> Input records

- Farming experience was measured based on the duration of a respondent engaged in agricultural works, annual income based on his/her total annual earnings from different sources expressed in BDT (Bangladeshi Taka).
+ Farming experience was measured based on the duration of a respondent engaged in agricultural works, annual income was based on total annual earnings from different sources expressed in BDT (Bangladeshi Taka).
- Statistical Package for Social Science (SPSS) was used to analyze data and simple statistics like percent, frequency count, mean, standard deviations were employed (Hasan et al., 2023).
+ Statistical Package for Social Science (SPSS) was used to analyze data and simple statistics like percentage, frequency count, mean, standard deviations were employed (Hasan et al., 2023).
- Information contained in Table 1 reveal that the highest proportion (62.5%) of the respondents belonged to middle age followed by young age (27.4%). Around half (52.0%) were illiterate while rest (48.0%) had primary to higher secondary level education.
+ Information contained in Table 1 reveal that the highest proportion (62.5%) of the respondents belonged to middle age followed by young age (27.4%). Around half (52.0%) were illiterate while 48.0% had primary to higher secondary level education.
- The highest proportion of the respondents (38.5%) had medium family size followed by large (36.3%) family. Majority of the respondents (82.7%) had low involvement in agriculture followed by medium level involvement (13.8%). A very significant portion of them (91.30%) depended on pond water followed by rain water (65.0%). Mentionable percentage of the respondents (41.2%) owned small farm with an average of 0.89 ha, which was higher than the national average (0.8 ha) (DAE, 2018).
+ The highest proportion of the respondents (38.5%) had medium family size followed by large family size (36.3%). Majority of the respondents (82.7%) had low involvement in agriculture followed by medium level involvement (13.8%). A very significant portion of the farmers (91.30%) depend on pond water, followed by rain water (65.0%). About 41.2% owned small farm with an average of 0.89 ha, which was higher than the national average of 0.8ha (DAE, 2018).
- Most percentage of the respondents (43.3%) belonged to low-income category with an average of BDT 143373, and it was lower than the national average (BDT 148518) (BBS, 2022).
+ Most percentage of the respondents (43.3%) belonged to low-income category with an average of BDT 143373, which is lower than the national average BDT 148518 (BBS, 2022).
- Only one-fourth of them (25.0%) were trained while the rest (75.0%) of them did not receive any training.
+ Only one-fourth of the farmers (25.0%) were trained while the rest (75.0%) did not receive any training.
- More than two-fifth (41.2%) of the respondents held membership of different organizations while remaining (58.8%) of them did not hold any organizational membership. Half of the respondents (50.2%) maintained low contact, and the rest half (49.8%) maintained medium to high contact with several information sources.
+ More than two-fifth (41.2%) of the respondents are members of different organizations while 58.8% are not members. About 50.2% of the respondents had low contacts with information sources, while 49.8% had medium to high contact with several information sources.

> Task to carry out
If a line comes after the one that contains "- Statistical Package", leave it out; return every line of the entries up to that point exactly, starting with the first, with that line included.

> Reply to the exercise
- Farming experience was measured based on the duration of a respondent engaged in agricultural works, annual income based on his/her total annual earnings from different sources expressed in BDT (Bangladeshi Taka).
+ Farming experience was measured based on the duration of a respondent engaged in agricultural works, annual income was based on total annual earnings from different sources expressed in BDT (Bangladeshi Taka).
- Statistical Package for Social Science (SPSS) was used to analyze data and simple statistics like percent, frequency count, mean, standard deviations were employed (Hasan et al., 2023).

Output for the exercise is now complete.